- Required action
Repeat exactly each line of the material, starting from the line that contains "discount: none -> 5% = 103.97" and finishing with the final line.

- Exercise data
==*==
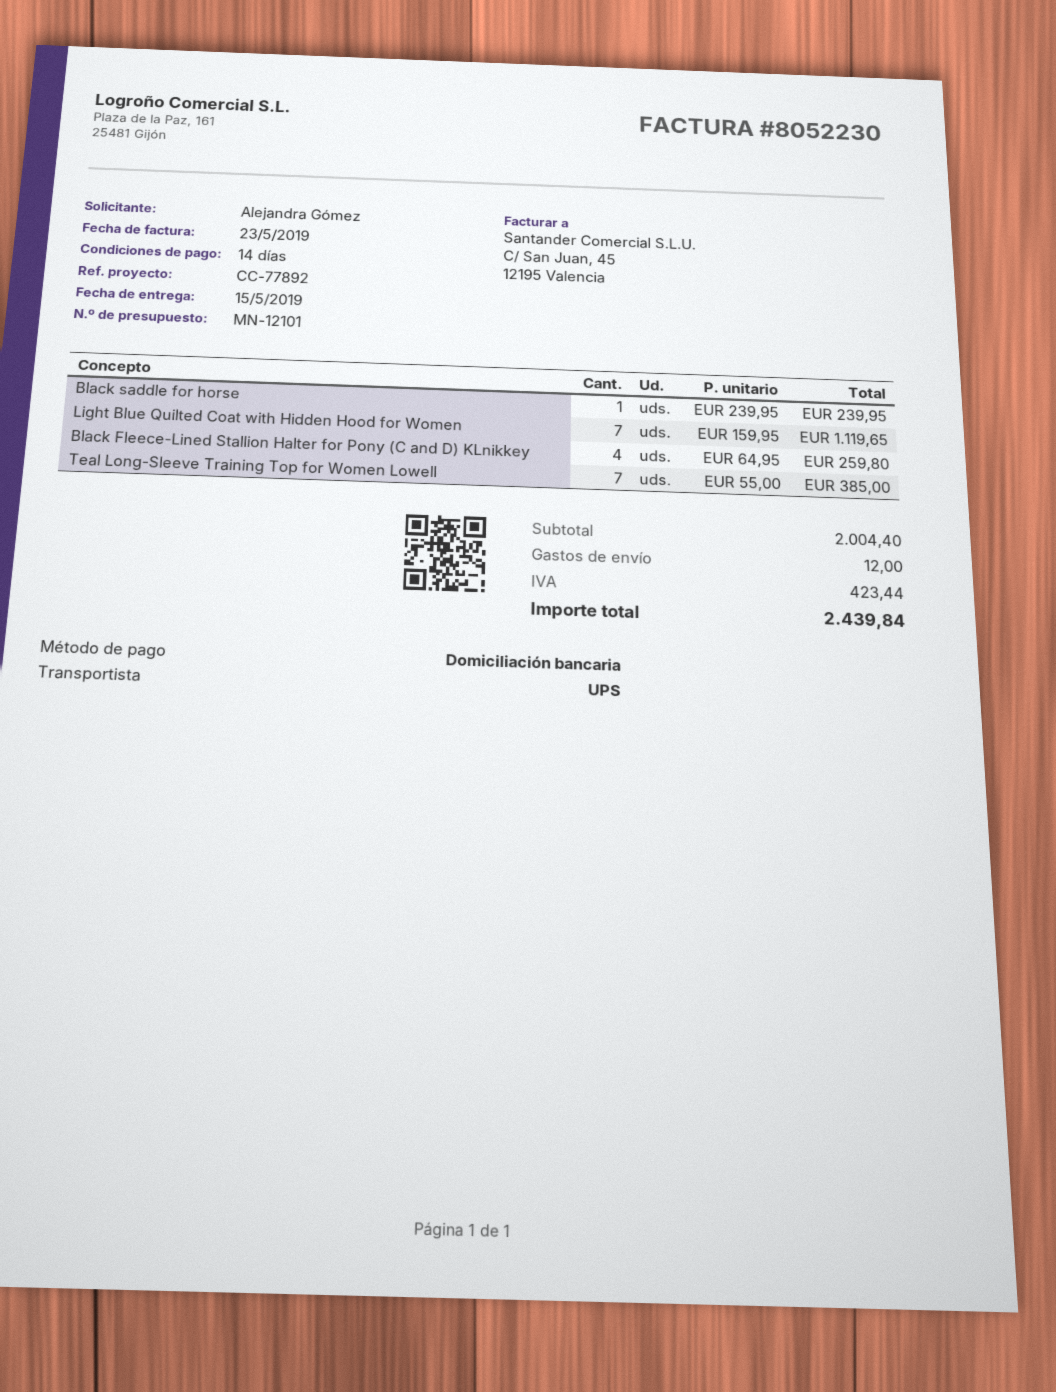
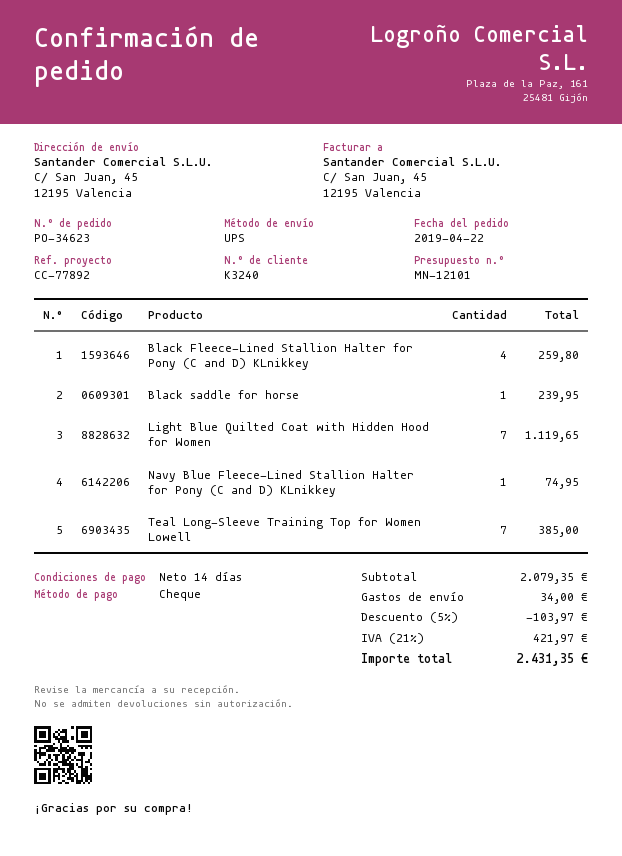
payment method: direct debit -> cheque
Navy Blue Fleece-Lined Stallion Halter for Pony (C and D) KLnikkey: none -> 1 for 74.95
subtotal: 2004.40 -> 2079.35
discount: none -> 5% = 103.97
shipping: 12.00 -> 34.00
tax: 423.44 -> 421.97
total: 2439.84 -> 2431.35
==*==
- Result below
discount: none -> 5% = 103.97
shipping: 12.00 -> 34.00
tax: 423.44 -> 421.97
total: 2439.84 -> 2431.35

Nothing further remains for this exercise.